**ASSIGNMENT**
Among the records that follow, find each line holding the word "family" and copy it.

**MATERIAL SUPPLIED**
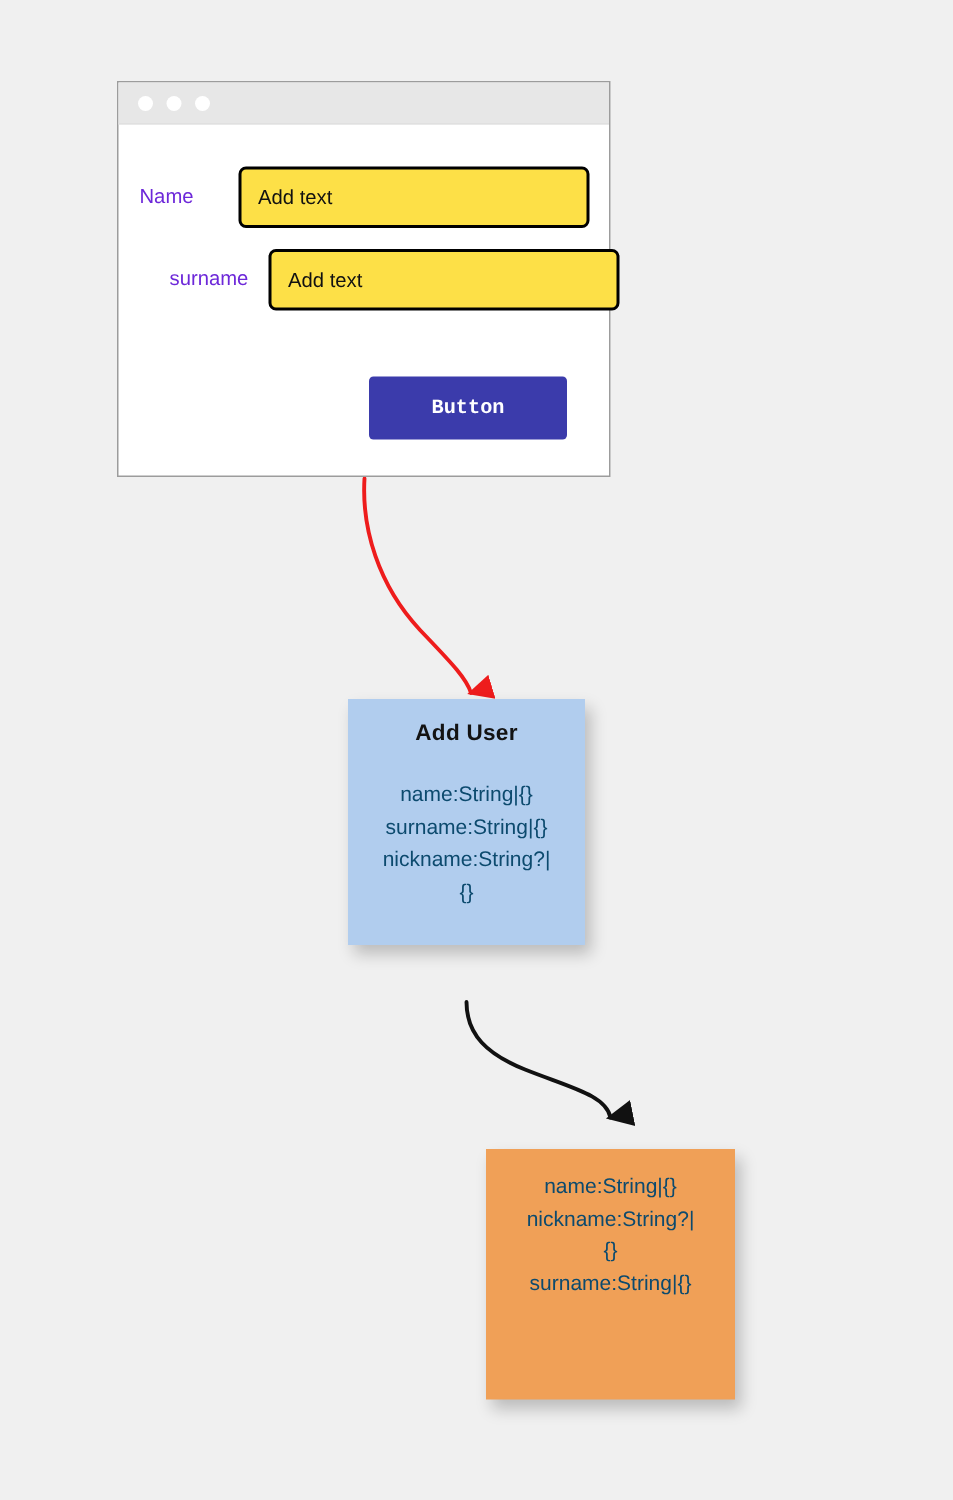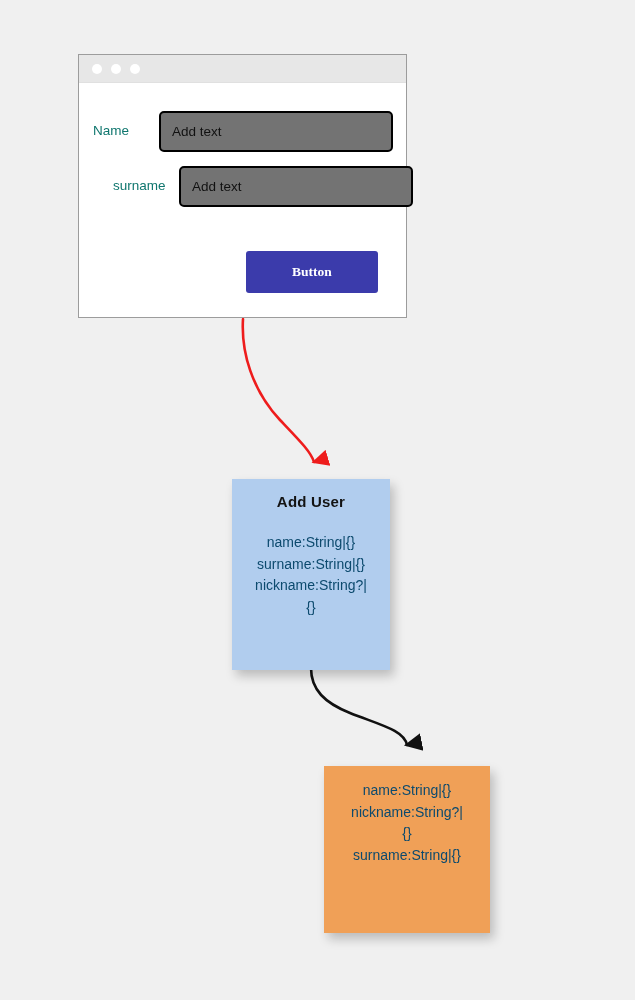--- a/index.html
+++ b/index.html
@@ -59,51 +59,51 @@
     display: flex;
     align-items: center;
     left: 14px;
     width: 300px;
   }
   .form-row.row-name { top: 28px; }
   .form-row.row-surname { top: 83px; margin-left: 20px; }
 
   .field-label {
     font-size: 13.5px;
-    color: #0f766e;
+    color: #6d28d9;
     width: 66px;
     flex: none;
     line-height: 1.2;
   }
   .text-input {
     flex: 1;
     height: 41px;
     border: 2px solid #000000;
     border-radius: 5px;
-    background: #737373;
+    background: #fde047;
     box-sizing: border-box;
     display: flex;
     align-items: center;
     padding-left: 11px;
     font-size: 13.5px;
     color: #111111;
   }
 
   .primary-button {
     position: absolute;
     left: 167px;
     top: 168px;
     width: 132px;
     height: 42px;
     background: #3b3bab;
     border: none;
     border-radius: 3px;
     color: #ffffff;
     font-size: 13.5px;
-    font-family: Liberation Serif, serif;
+    font-family: Liberation Mono, monospace;
     font-weight: bold;
     cursor: pointer;
     display: flex;
     align-items: center;
     justify-content: center;
   }
 
   
   .note {
     position: absolute;
@@ -122,23 +122,23 @@
   }
   .note-lines {
     font-size: 14px;
     color: #0c4a6e;
     line-height: 1.55;
   }
   .note-line { display: block; }
 
   .note-blue {
     left: 232px;
-    top: 479px;
+    top: 466px;
     width: 158px;
-    height: 191px;
+    height: 164px;
     background: #b1cdee;
   }
   .note-orange {
     left: 324px;
     top: 766px;
     width: 166px;
     height: 167px;
     background: #f0a057;
   }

**YOUR SOLUTION**
-    font-family: Liberation Serif, serif;
+    font-family: Liberation Mono, monospace;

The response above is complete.